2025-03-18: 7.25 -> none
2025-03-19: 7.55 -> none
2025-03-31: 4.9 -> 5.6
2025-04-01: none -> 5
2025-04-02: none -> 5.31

* * *

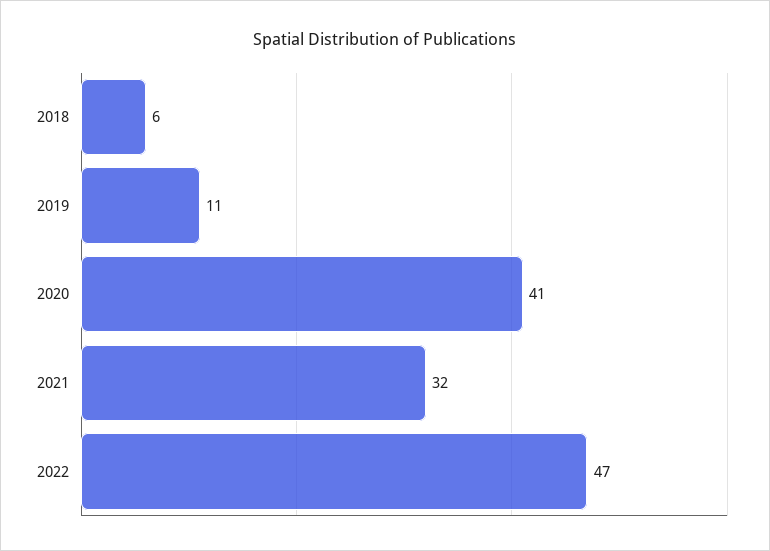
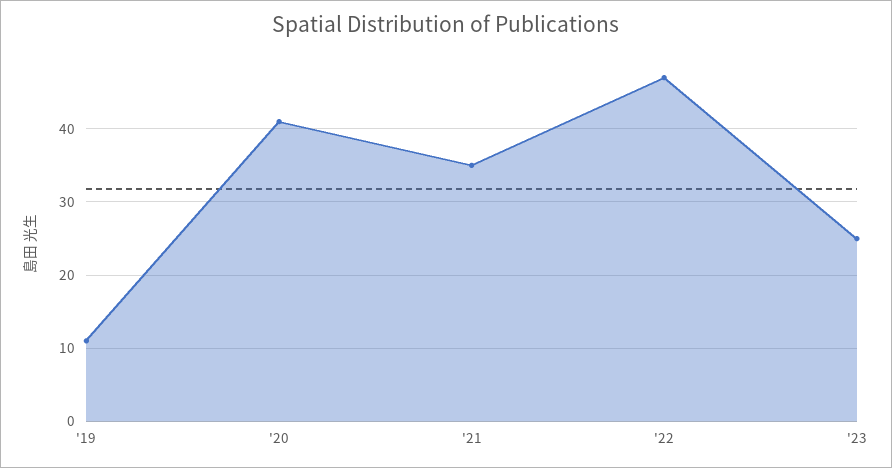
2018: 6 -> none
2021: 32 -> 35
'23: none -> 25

WHAT IS BEING ASKED: In the material above, transcribe exactly the lines beginning at the one with "2025-03-18: 7.25 -> none" and ending at the one with "2025-04-02: none -> 5.31", both included.

EXERCISE SOLUTION:
2025-03-18: 7.25 -> none
2025-03-19: 7.55 -> none
2025-03-31: 4.9 -> 5.6
2025-04-01: none -> 5
2025-04-02: none -> 5.31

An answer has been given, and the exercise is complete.